[Items from a dataset]
====================

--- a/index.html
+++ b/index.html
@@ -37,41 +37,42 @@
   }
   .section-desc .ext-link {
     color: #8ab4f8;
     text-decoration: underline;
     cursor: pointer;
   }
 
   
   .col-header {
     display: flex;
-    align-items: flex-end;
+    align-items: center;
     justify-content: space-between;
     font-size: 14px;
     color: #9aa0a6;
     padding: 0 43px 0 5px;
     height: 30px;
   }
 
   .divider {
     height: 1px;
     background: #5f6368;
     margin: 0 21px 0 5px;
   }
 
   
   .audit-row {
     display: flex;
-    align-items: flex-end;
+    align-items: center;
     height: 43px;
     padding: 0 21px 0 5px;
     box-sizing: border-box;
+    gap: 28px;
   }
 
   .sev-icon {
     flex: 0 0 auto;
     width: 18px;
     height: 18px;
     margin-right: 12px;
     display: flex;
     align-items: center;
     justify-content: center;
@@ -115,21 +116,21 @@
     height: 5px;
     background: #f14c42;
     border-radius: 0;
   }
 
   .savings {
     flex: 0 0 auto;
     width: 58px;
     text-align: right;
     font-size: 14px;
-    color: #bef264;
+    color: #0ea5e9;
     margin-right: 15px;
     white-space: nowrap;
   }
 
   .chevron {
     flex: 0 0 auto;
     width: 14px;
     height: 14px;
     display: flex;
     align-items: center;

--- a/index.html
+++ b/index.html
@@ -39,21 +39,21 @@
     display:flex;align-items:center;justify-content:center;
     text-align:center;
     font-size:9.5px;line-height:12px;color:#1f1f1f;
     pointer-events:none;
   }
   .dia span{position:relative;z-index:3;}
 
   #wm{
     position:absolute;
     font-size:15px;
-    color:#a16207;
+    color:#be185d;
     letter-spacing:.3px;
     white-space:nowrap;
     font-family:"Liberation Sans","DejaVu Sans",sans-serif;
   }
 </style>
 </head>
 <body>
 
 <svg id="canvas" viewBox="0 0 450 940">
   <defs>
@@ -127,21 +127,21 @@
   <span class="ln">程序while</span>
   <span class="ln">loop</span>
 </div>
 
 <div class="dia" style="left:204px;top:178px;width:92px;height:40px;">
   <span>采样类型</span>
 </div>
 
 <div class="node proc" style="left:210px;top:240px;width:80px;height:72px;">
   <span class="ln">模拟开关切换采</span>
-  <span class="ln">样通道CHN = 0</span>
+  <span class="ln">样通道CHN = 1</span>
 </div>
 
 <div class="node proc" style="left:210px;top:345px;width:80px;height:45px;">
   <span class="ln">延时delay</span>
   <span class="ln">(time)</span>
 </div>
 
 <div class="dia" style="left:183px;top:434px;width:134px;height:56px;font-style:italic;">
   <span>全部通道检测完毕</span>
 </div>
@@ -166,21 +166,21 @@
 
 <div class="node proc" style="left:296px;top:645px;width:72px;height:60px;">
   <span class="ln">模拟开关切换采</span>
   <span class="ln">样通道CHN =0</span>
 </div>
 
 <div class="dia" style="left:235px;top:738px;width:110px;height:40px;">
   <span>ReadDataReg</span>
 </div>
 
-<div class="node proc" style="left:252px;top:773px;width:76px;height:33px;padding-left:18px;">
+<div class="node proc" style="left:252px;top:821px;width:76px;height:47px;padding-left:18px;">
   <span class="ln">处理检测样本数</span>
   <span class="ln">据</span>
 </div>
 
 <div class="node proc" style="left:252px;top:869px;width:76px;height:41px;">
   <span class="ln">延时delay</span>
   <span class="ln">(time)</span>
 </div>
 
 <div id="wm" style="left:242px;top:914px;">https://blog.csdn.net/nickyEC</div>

====================

◆ **Work instruction**:
Write the records above out again precisely.

◆ **Written reply**:
--- a/index.html
+++ b/index.html
@@ -37,41 +37,42 @@
   }
   .section-desc .ext-link {
     color: #8ab4f8;
     text-decoration: underline;
     cursor: pointer;
   }
 
   
   .col-header {
     display: flex;
-    align-items: flex-end;
+    align-items: center;
     justify-content: space-between;
     font-size: 14px;
     color: #9aa0a6;
     padding: 0 43px 0 5px;
     height: 30px;
   }
 
   .divider {
     height: 1px;
     background: #5f6368;
     margin: 0 21px 0 5px;
   }
 
   
   .audit-row {
     display: flex;
-    align-items: flex-end;
+    align-items: center;
     height: 43px;
     padding: 0 21px 0 5px;
     box-sizing: border-box;
+    gap: 28px;
   }
 
   .sev-icon {
     flex: 0 0 auto;
     width: 18px;
     height: 18px;
     margin-right: 12px;
     display: flex;
     align-items: center;
     justify-content: center;
@@ -115,21 +116,21 @@
     height: 5px;
     background: #f14c42;
     border-radius: 0;
   }
 
   .savings {
     flex: 0 0 auto;
     width: 58px;
     text-align: right;
     font-size: 14px;
-    color: #bef264;
+    color: #0ea5e9;
     margin-right: 15px;
     white-space: nowrap;
   }
 
   .chevron {
     flex: 0 0 auto;
     width: 14px;
     height: 14px;
     display: flex;
     align-items: center;

--- a/index.html
+++ b/index.html
@@ -39,21 +39,21 @@
     display:flex;align-items:center;justify-content:center;
     text-align:center;
     font-size:9.5px;line-height:12px;color:#1f1f1f;
     pointer-events:none;
   }
   .dia span{position:relative;z-index:3;}
 
   #wm{
     position:absolute;
     font-size:15px;
-    color:#a16207;
+    color:#be185d;
     letter-spacing:.3px;
     white-space:nowrap;
     font-family:"Liberation Sans","DejaVu Sans",sans-serif;
   }
 </style>
 </head>
 <body>
 
 <svg id="canvas" viewBox="0 0 450 940">
   <defs>
@@ -127,21 +127,21 @@
   <span class="ln">程序while</span>
   <span class="ln">loop</span>
 </div>
 
 <div class="dia" style="left:204px;top:178px;width:92px;height:40px;">
   <span>采样类型</span>
 </div>
 
 <div class="node proc" style="left:210px;top:240px;width:80px;height:72px;">
   <span class="ln">模拟开关切换采</span>
-  <span class="ln">样通道CHN = 0</span>
+  <span class="ln">样通道CHN = 1</span>
 </div>
 
 <div class="node proc" style="left:210px;top:345px;width:80px;height:45px;">
   <span class="ln">延时delay</span>
   <span class="ln">(time)</span>
 </div>
 
 <div class="dia" style="left:183px;top:434px;width:134px;height:56px;font-style:italic;">
   <span>全部通道检测完毕</span>
 </div>
@@ -166,21 +166,21 @@
 
 <div class="node proc" style="left:296px;top:645px;width:72px;height:60px;">
   <span class="ln">模拟开关切换采</span>
   <span class="ln">样通道CHN =0</span>
 </div>
 
 <div class="dia" style="left:235px;top:738px;width:110px;height:40px;">
   <span>ReadDataReg</span>
 </div>
 
-<div class="node proc" style="left:252px;top:773px;width:76px;height:33px;padding-left:18px;">
+<div class="node proc" style="left:252px;top:821px;width:76px;height:47px;padding-left:18px;">
   <span class="ln">处理检测样本数</span>
   <span class="ln">据</span>
 </div>
 
 <div class="node proc" style="left:252px;top:869px;width:76px;height:41px;">
   <span class="ln">延时delay</span>
   <span class="ln">(time)</span>
 </div>
 
 <div id="wm" style="left:242px;top:914px;">https://blog.csdn.net/nickyEC</div>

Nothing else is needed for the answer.